I’ve been thinking hard about this, as we consider exactly how and when to re-open our church building and resume regular worship. Ephesians 4:1-3 primarily occupied my mind.

As a prisoner for the Lord, then, I urge you to live a life worthy of the calling you have received. Be completely humble and gentle; be patient, bearing with one another in love. Make every effort to keep the unity of the Spirit through the bond of peace.[1]

“Make every effort,” sounds like Harry Truman’s exhortation, does it not?  Here’s a breakdown of what it will take to meet the challenge of maintaining our unity as we resume communal worship.

First, practice humility, the art of seeing ourselves as we are, not as higher or more important than others, but not as everyone’s doormat either. It just means, “Wake up and smell the coffee: the world doesn’t revolve around you.”

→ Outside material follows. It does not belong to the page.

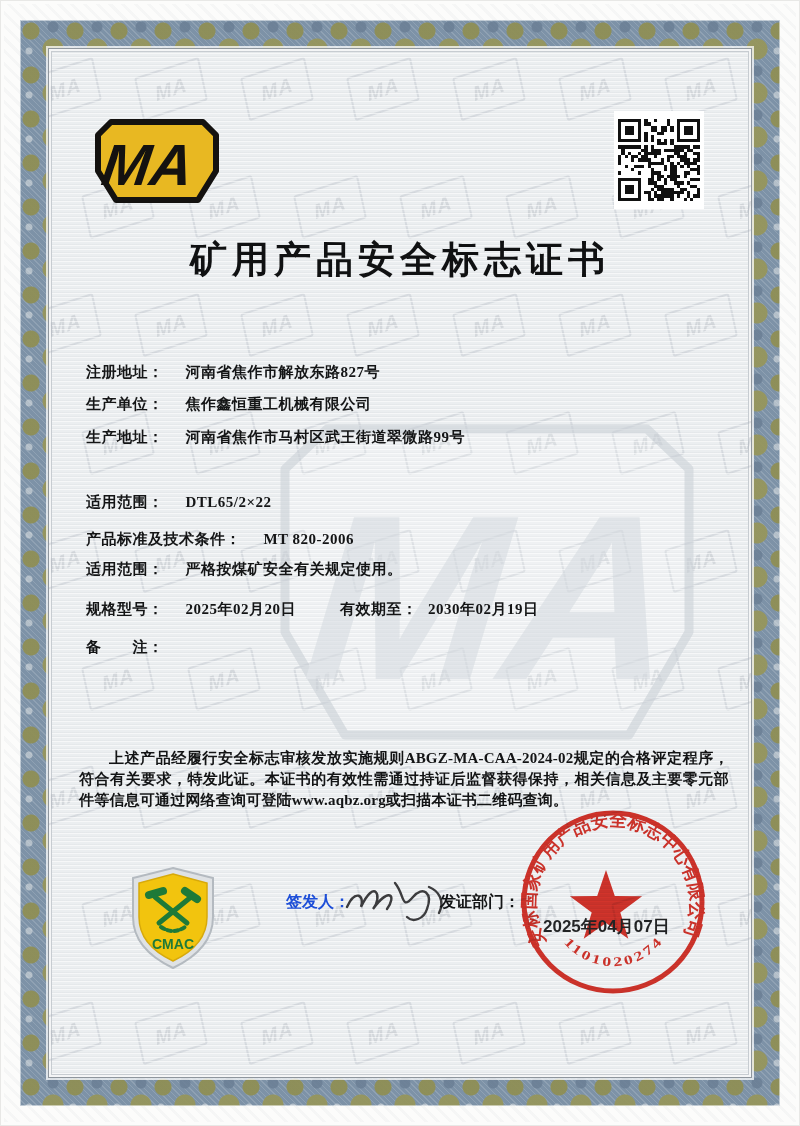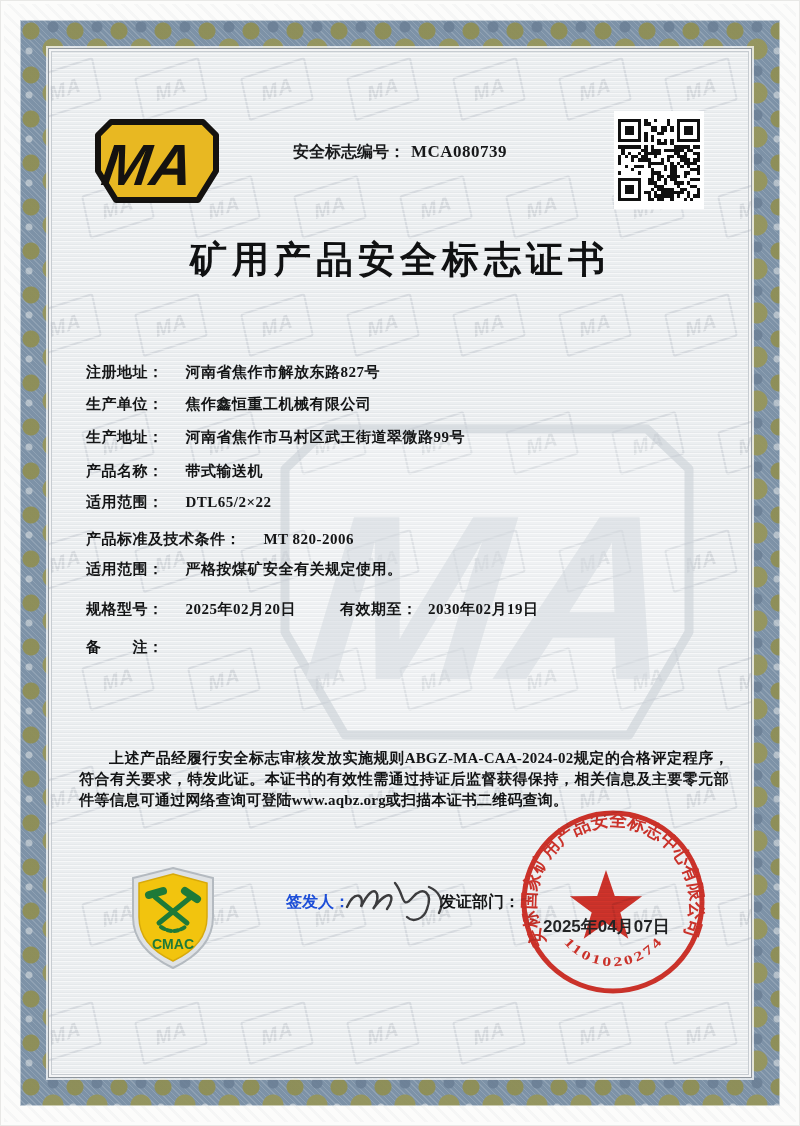"安全标志编号： MCA080739" div.cert-no { html: <div> <span>安全标志编号：</span><span>MCA080739</span> </div> -> none }
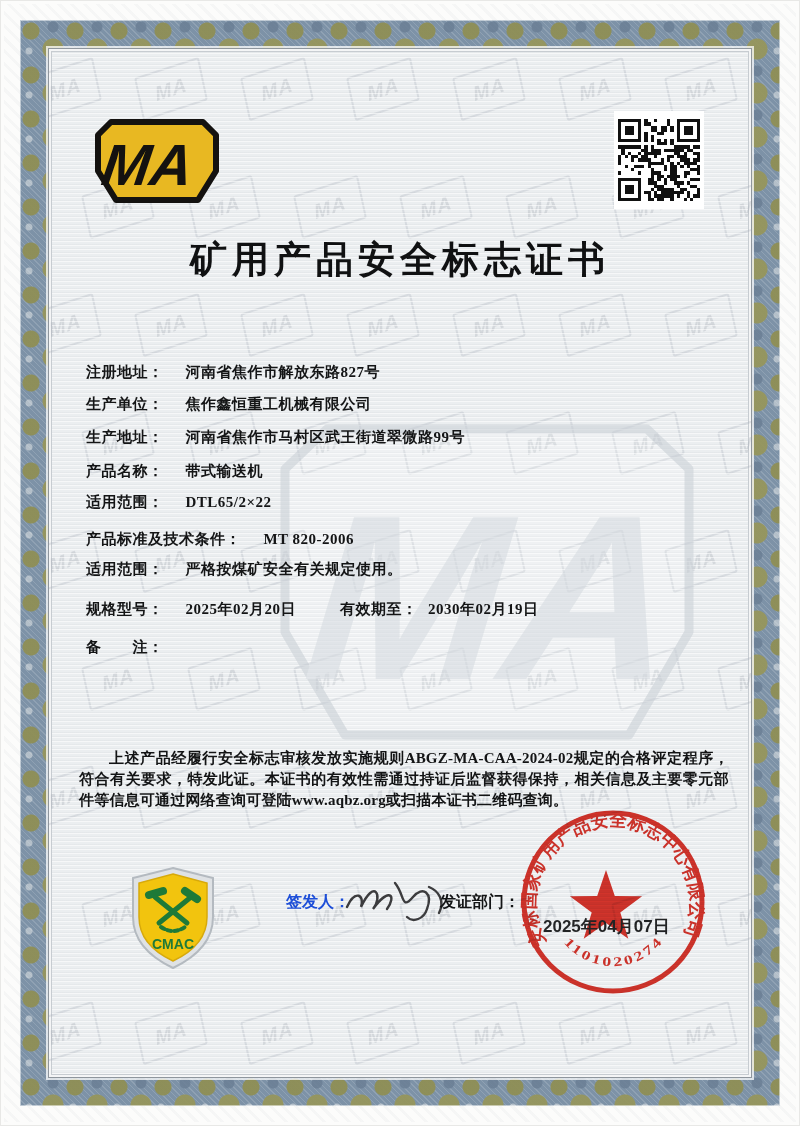"产品名称： 带式输送机" div.row { html: <div> <span>产品名称：</span> <span>带式输送机</span> </div> -> none }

Second, practice gentleness. Meekness is the old word. An often-misunderstood concept, meekness is not “weakness,” not “milk-toast-ness.” It is not a lack of confidence or living in constant fear of hurting someone’s feelings. It is strength under control. It is the picture of a powerful horse responding to the merest nudge of his master’s knee.

I was born into a home with a big yellow tomcat named Amenhotep, “Teppy” for short. My parents bought the cat for my older brother, who was born six feet tall and 200 pounds so that he could learn how to be gentle with me.

Some of us are stronger than others. Be gentle with each other.

Third, practice patience.

A young father in a supermarket was pushing a shopping cart with his little son, who was strapped in the front. The little boy was fussing, irritable, and crying. The other shoppers gave the pair a wide berth because the child would pull cans off the shelf and throw them out of the cart. The father seemed to be very calm; as he continued down each aisle, he murmured gently: “Easy now, Donald. Keep calm, Donald. Steady, boy. It’s all right, Donald.”

A mother who was passing by was much impressed by this young father’s solicitous attitude. She said, “You certainly know how to talk to an upset child—quietly and gently.”

And then bending down to the little boy, she said, “What seems to be the trouble, Donald?”

“Oh no,” said the father. “He’s Henry. I’m Donald.”[2]

Patience is the ability to endure, putting up with things that make life a little complicated and just carrying on. Be patient with each other.

Fourth, forbearance. Patience emphasizes bearing up under a load; forbearance is about self-restraint, holding back from comments or actions which may be justifiable but ultimately undermine unity.

Everyone knows Winston Churchill, but not everyone remembers Lady Astor, the first female member of Parliament, who was also anti-Semitic and part of the appeasement crowd who opposed Churchill. The two were known for verbal jousting.

Astor is reported to have said, “If you were my husband, I would poison your tea,” to which Winston replied: “Madam if you were my wife, I’d drink it.”

That might be fun, but it isn’t the way to maintain unity.

Forbearance practices courtesy, “the oil that lubricates the fine machinery of civilization.” It recognizes that each of us is a fragile, imperfect creature. Forbearance fuels unity.

“There is one body and one Spirit— just as you were called to one hope when you were called— one Lord, one faith, one baptism; one God and Father of all, who is over all and through all and in all,”[3] wrote the apostle. Therefore, make every effort to keep that unity in the Spirit through the bond of peace.

[1] The Holy Bible: New International Version. (1984). (Eph 4:1–3). Grand Rapids, MI: Zondervan.

[2] John Huffman, “The Fruit of the Spirit Is Patience,” PreachingToday.com

[3] The Holy Bible: New International Version. (1984). (Eph 4:4–6). Grand Rapids, MI: Zondervan.